• [Work item]: From the entries underneath, give the number of lines holding the word "bold", without any other words.
::: Provided records :::
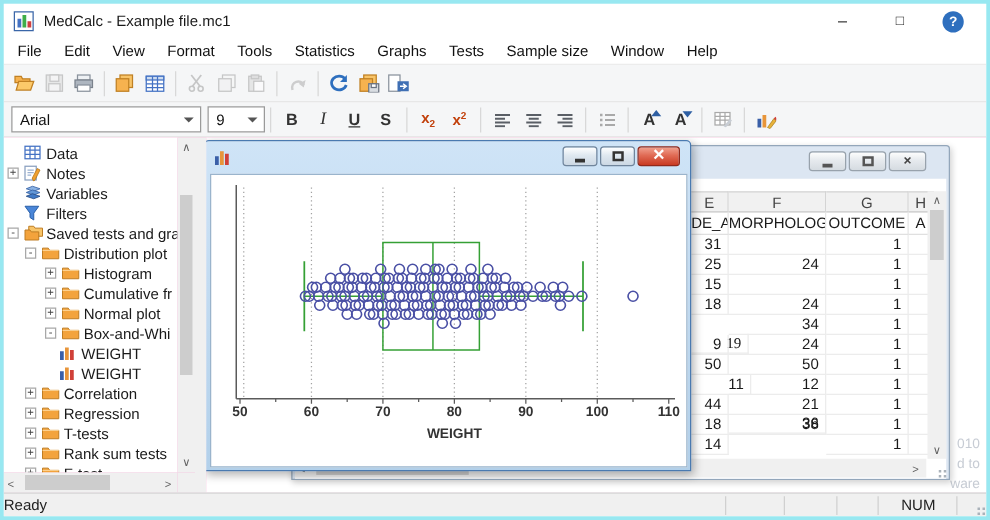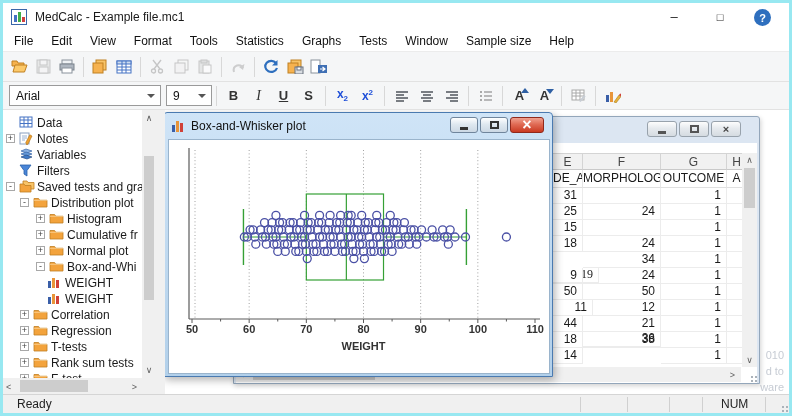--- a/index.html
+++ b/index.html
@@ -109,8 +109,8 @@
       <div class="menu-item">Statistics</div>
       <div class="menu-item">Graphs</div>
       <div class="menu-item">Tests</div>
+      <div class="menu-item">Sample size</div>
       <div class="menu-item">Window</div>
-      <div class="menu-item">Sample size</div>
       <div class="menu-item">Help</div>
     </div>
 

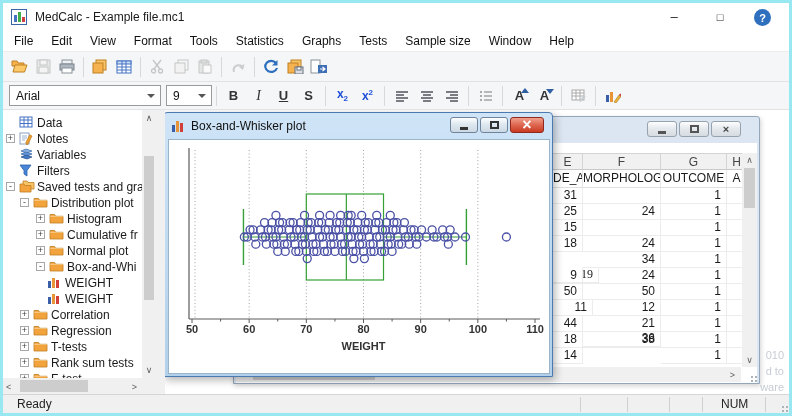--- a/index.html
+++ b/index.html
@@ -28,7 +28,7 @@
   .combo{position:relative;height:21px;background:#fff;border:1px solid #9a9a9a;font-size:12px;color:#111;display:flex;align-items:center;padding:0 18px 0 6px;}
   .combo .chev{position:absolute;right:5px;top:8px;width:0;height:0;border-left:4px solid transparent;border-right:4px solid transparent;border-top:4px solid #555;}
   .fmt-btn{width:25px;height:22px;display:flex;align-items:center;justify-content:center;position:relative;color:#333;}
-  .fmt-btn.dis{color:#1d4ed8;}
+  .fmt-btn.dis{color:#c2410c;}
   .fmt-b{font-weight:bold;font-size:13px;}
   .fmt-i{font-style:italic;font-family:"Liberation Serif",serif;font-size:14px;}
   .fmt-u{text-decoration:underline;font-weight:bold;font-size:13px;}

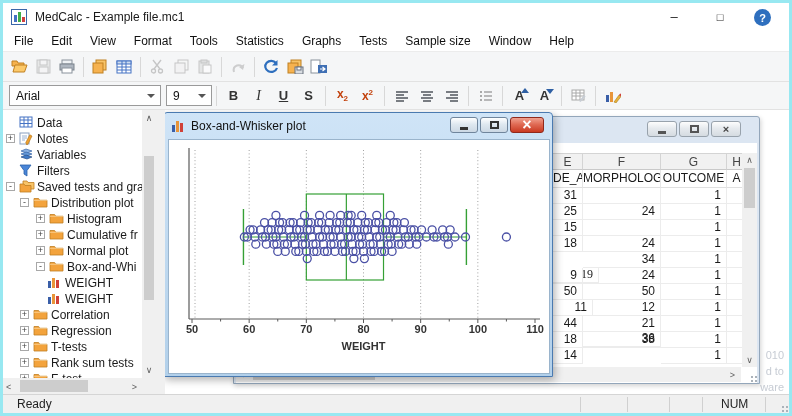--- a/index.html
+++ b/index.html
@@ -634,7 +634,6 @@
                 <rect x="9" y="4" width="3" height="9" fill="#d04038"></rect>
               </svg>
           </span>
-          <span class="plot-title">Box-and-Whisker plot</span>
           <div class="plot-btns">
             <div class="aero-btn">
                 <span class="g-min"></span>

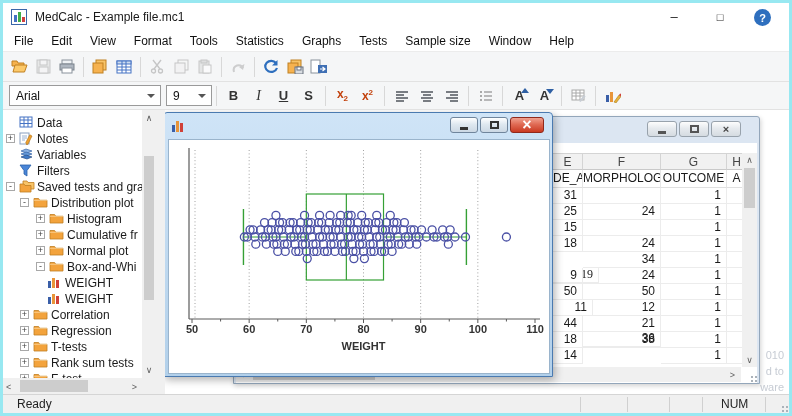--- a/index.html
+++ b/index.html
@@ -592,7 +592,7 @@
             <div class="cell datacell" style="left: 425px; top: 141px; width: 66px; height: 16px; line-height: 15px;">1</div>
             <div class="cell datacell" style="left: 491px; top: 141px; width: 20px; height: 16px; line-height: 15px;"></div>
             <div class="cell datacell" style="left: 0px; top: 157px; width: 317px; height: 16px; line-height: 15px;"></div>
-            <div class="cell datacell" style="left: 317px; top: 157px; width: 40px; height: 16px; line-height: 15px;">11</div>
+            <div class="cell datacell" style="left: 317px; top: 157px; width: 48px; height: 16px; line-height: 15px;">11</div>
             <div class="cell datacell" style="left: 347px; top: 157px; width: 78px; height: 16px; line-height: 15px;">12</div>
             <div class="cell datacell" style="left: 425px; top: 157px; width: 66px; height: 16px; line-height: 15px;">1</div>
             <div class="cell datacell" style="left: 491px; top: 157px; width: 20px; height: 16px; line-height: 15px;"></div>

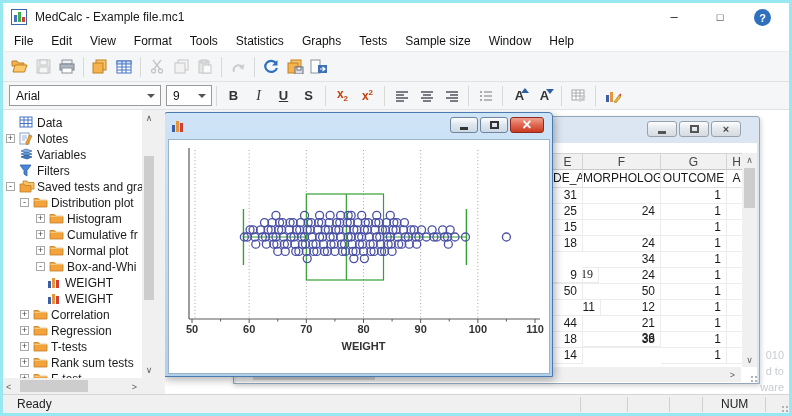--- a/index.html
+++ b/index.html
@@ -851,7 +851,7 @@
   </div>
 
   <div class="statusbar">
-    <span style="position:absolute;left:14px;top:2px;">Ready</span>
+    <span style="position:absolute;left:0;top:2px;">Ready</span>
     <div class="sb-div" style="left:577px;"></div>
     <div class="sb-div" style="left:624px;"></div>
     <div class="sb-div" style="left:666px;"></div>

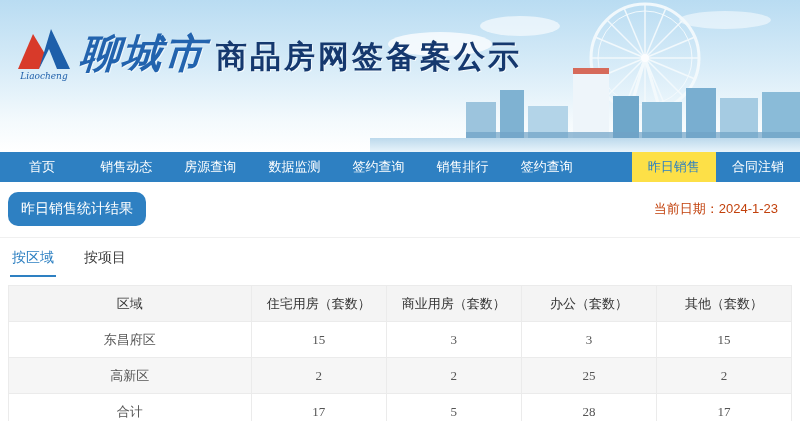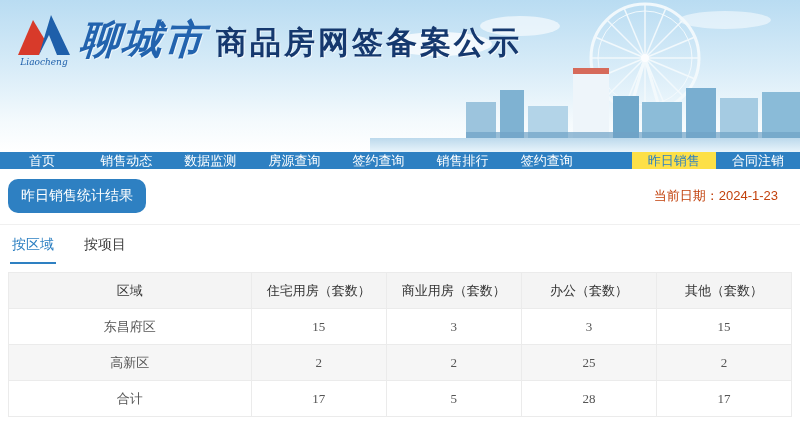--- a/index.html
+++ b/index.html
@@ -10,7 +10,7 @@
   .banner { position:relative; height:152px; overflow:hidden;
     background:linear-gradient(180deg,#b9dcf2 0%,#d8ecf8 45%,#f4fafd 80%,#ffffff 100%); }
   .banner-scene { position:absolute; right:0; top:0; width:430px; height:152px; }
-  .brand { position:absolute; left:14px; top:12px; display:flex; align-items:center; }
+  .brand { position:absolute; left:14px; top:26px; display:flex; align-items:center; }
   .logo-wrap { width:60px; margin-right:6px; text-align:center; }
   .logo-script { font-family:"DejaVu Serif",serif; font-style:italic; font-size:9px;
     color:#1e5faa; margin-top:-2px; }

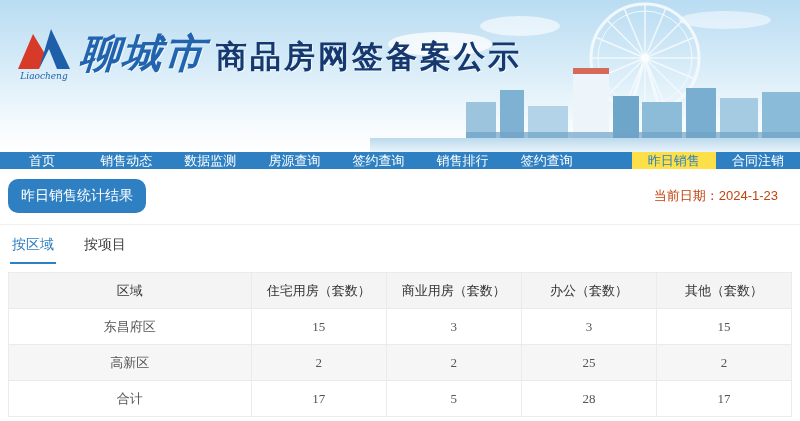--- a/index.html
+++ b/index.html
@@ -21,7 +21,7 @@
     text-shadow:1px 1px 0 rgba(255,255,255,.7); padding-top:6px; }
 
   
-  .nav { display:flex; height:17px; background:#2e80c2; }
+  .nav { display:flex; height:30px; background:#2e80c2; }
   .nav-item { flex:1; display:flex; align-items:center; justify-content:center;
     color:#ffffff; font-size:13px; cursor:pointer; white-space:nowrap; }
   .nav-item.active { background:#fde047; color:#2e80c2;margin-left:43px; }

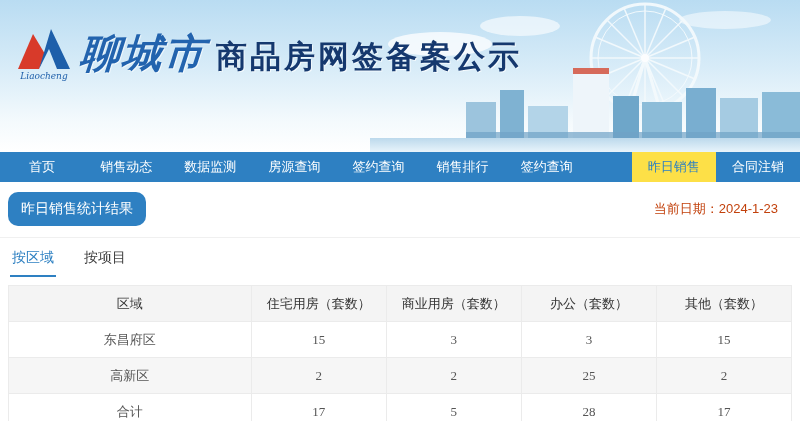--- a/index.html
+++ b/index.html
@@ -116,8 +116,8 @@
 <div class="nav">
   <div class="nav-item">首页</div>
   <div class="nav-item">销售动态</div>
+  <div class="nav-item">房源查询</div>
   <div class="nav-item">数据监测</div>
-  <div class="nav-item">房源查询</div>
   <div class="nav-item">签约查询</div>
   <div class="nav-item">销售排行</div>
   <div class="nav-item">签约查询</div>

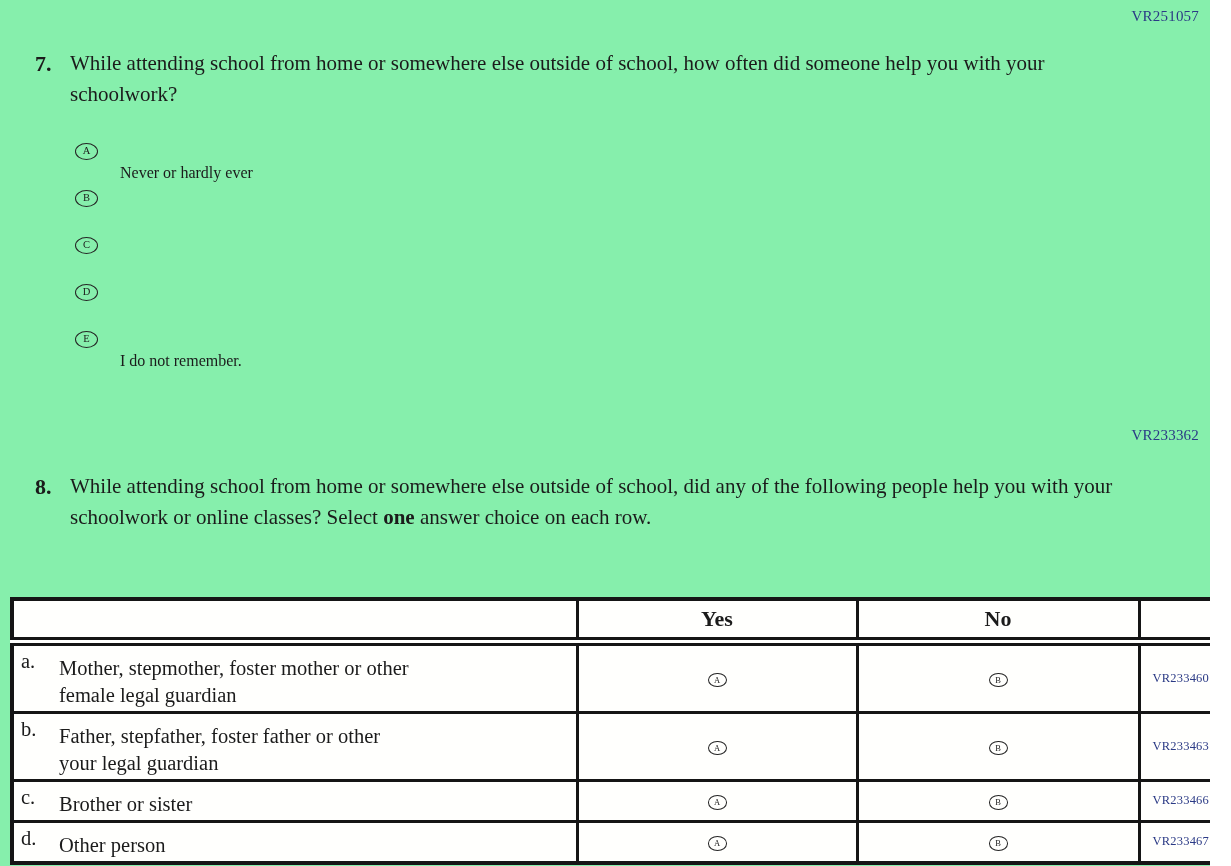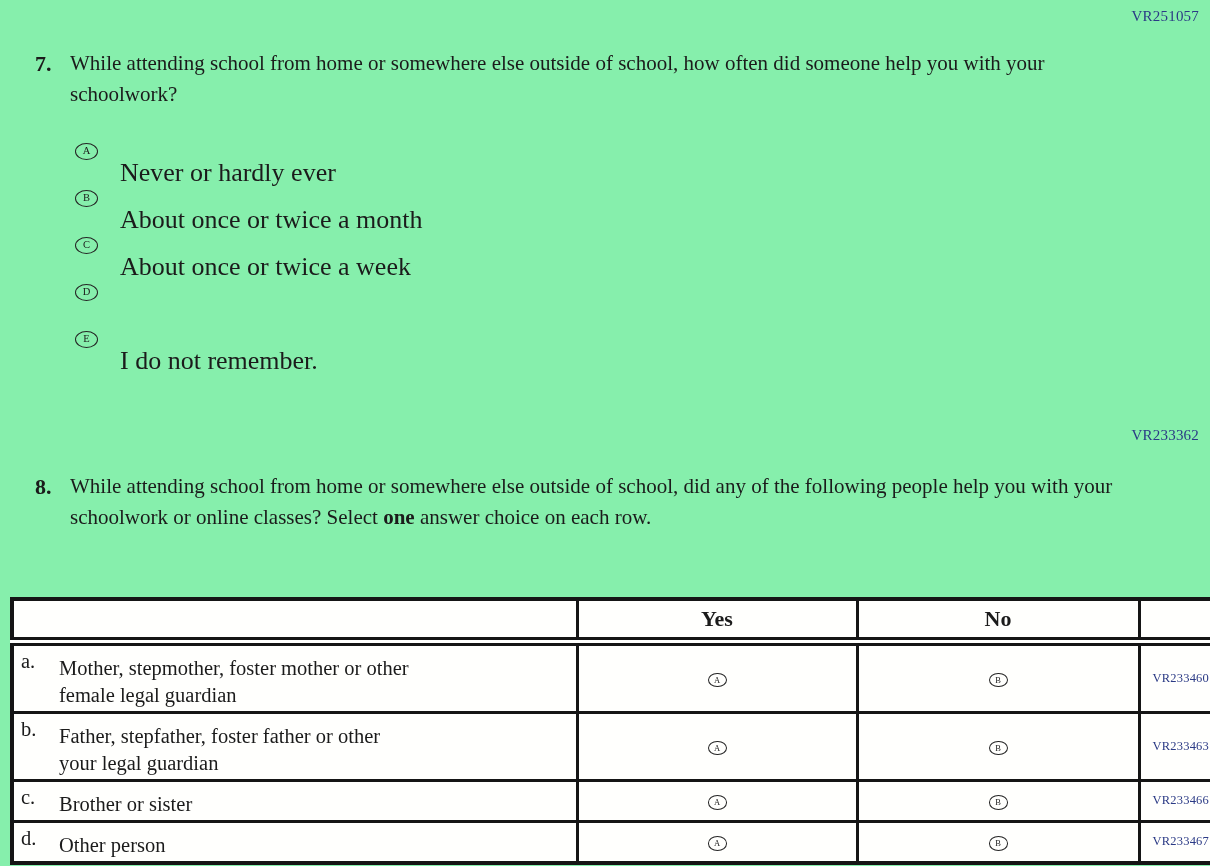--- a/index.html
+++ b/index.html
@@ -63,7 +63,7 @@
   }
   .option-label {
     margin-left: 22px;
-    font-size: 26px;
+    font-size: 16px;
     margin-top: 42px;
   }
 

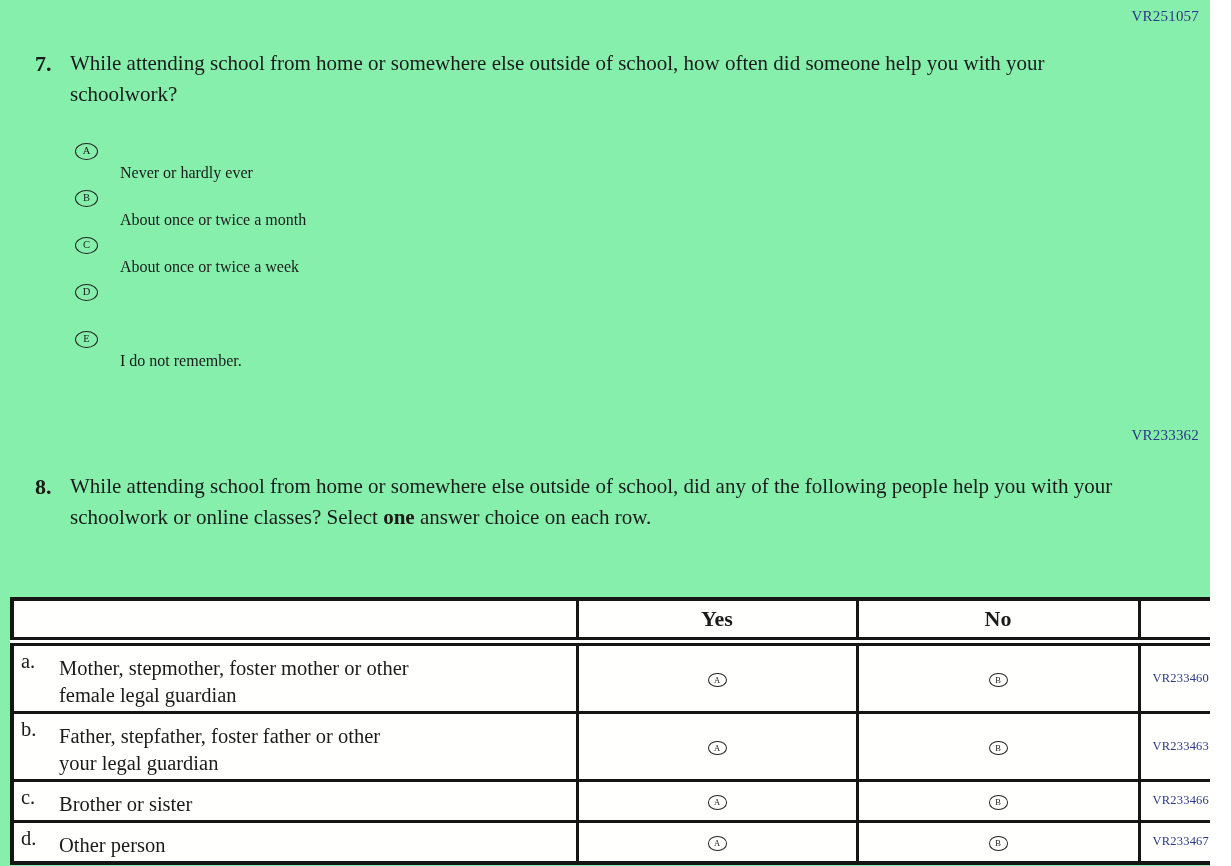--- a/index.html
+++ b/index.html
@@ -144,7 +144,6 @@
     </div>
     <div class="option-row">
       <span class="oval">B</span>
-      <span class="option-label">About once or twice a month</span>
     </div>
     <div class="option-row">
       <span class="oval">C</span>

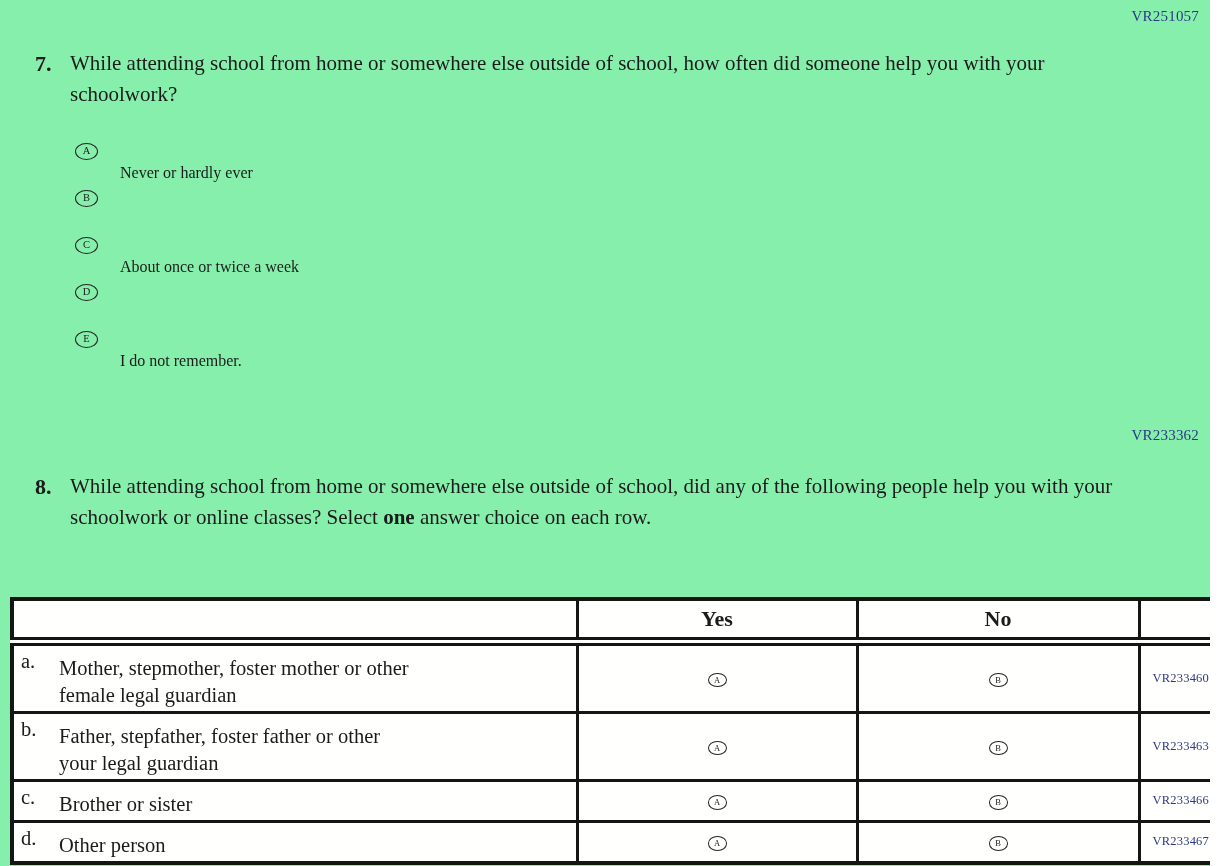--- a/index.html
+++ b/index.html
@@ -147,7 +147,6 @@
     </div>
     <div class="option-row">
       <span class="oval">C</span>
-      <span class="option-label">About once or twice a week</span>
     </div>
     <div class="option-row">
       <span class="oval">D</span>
:::
• [Task response]: 2